## Excerpted data

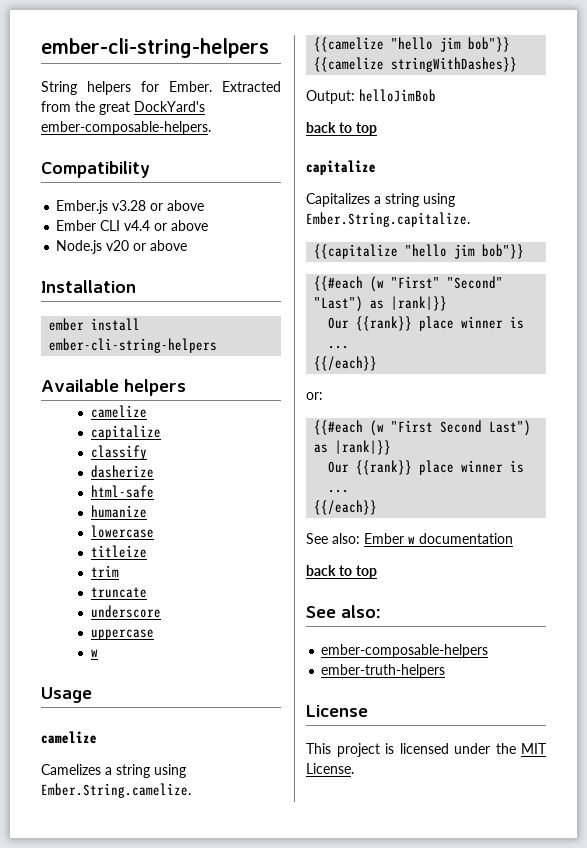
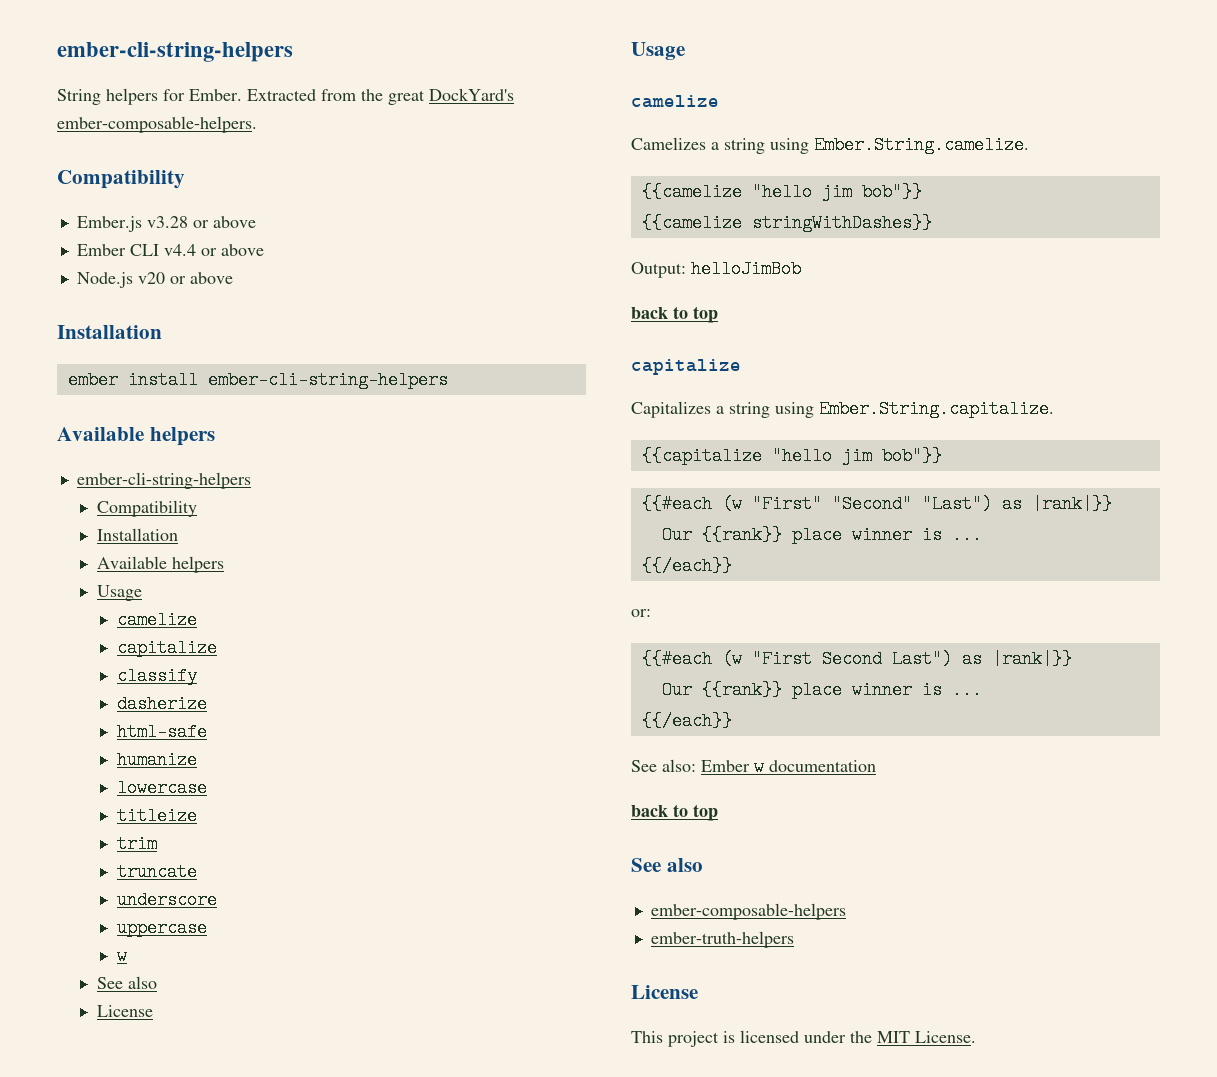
  ember install ember-cli-string-helpers
  Available helpers
+ ember-cli-string-helpers
+ Compatibility
+ Installation
+ Available helpers
+ Usage
  uppercase
  w
+ See also
+ License
  See also: Ember w documentation
  back to top
- See also:
+ See also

## Exercise details
Every line of the material must be repeated exactly; pictures stay out.

## Answer for the task
  ember install ember-cli-string-helpers
  Available helpers
+ ember-cli-string-helpers
+ Compatibility
+ Installation
+ Available helpers
+ Usage
  uppercase
  w
+ See also
+ License
  See also: Ember w documentation
  back to top
- See also:
+ See also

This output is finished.